Rates will vary based on the class of work, for which difficulty and risk are assessed:
- Class B work involves more difficult work and more risk. Examples include general construction, building construction, and related subtrades such as concrete; excavation; underground; plumbing; electrical; and heating, ventilation and air conditioning.
- Class A is less risky work than Class B. Examples include grading (non-excavation), glazing (window installation) and roofing.
- Class A-1 is lower risk than Class A. Examples include contracts for furnishing and installation, or installation of equipment such as ornamental iron, signs or alarm systems.
- Supply-only work involves no labor and is considered the lowest risk level. This can refer to supplying material or equipment.
Costs are also affected by such things as:
- Bond penalty, which is usually 100% of the contract price for both performance and payment bonds.
- Time surcharge, applied when contract duration is expected to exceed one or two years, depending on rate filing. Some rate filings do not charge for the second year of exposure.
Surety premium terms and definitions
These basic factors are used in the calculation of premiums:
- Flat rate. With a flat rate premium, there is no change in rate based on the contact size.
- Tiered rate. When premium is based on tiered rates, the cost will decrease incrementally based on the size of the contract.
- $/M equals the rate per thousand of the contract price (M = $1,000).
- Change order (CO). An addition or deduction.
- Additional premium (AP) or return premium (RP).
- Overrun (AP). Add CO’s increase to contract price.

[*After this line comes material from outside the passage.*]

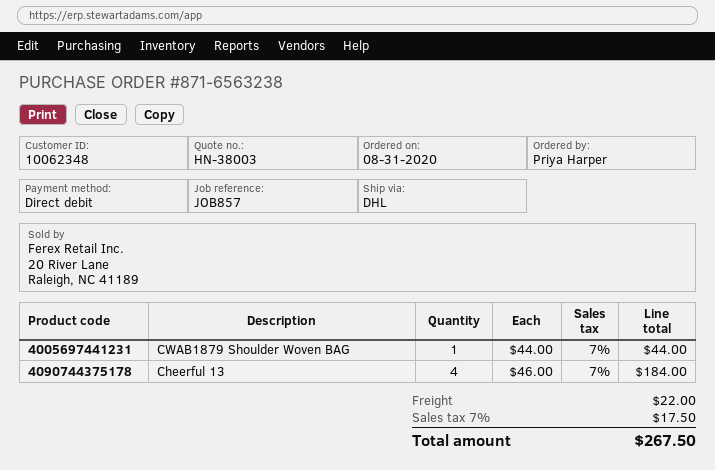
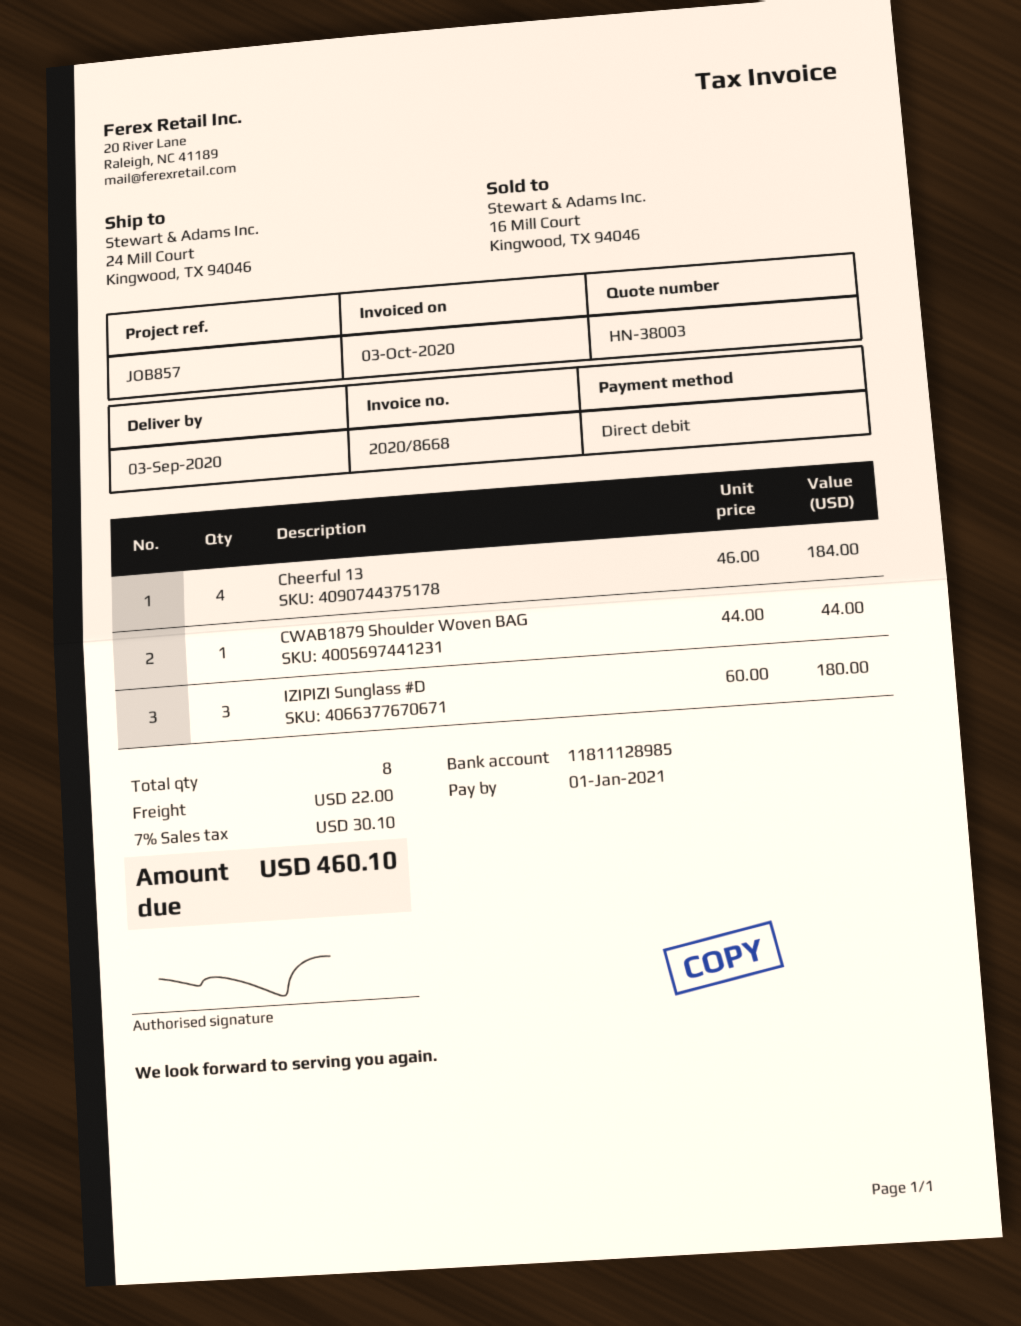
IZIPIZI Sunglass #D: none -> 3 x 60.00 = 180.00
tax: 7% = 17.50 -> 7% = 30.10
total: 267.50 -> 460.10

- Underrun (RP). Deduct CO’s decrease from contract price.
Sample premium calculations
The following examples show premium calculations for common contract bond types. They do not cover all rating situations, but are basic examples for insurance agents who are new to surety bonds.
Example 1: “Fast” flat rate bond premium. This calculation is straightforward. The premium rate is a set dollar amount per $1,000 of the contract price. In this example, the premium is $30 per thousand, on a $1 million contract amount, or $30,0000.
$1 million contract amount
100% performance and payment bonds
$1 million performance and payment bond penalties
Flat rate per thousand of $30/M
Total premium = $30,000
Percentage of the contract cost = 3% ($30,000/$1 million)
Example 2: Contract bond with a tiered or graduated rate. This example is based on the following factors:
- Class B electrical subcontract with a project duration of one year.
- Contract amount of $1 million for 100% performance and payment bonds
- $1 million performance and payment bond penalties
Graduated rate tier calculation:
First $100M of contract price x $25/M = $2,500
Next $400M of contract price x $15/M = $6,000
Next $500M of contract price x $10/M = $5,000
Total premium = $13,500.
Percentage of the contract cost is 1.35% ($13,500/$1 million)
Example 3: Maintenance bond. This example is based on a two-year 100% maintenance bond required upon project completion and acceptance, and 100% of contract and bond amounts. For the first year, there is no charge as it is included with the performance bond charge. Second year is charged using a maintenance rate tier, as follows:
First $100M of contract price x $2.50/M = $250
Next $400M of contract price x $2.25/M = $900
Next $500M of contract price x $2.00/M = $1,000
Total premium = $2,150
Example 4: Overrun (AP) premium. This is based on a final status inquiry and/or final pay application showing change orders (CO), adding another $150,000 increase in the contract price.
Original Contract Price: $1 million
Revised Final Contract Price with COs: $1.15 million
COs of $150M contract price x $10/M = $1,500. AP
Note: The rate tier applied is the last rate tier of $10/M to these COs. An underrun (RP) premium would use a similar calculation by deducting the COs from the original contract price to figure the RP.
Consult your underwriter for the surety’s specific rate and premium approval before quoting rates or premiums to the contractor. Your underwriter is your partner and will be happy to help you understand the cost calculations and answer your questions.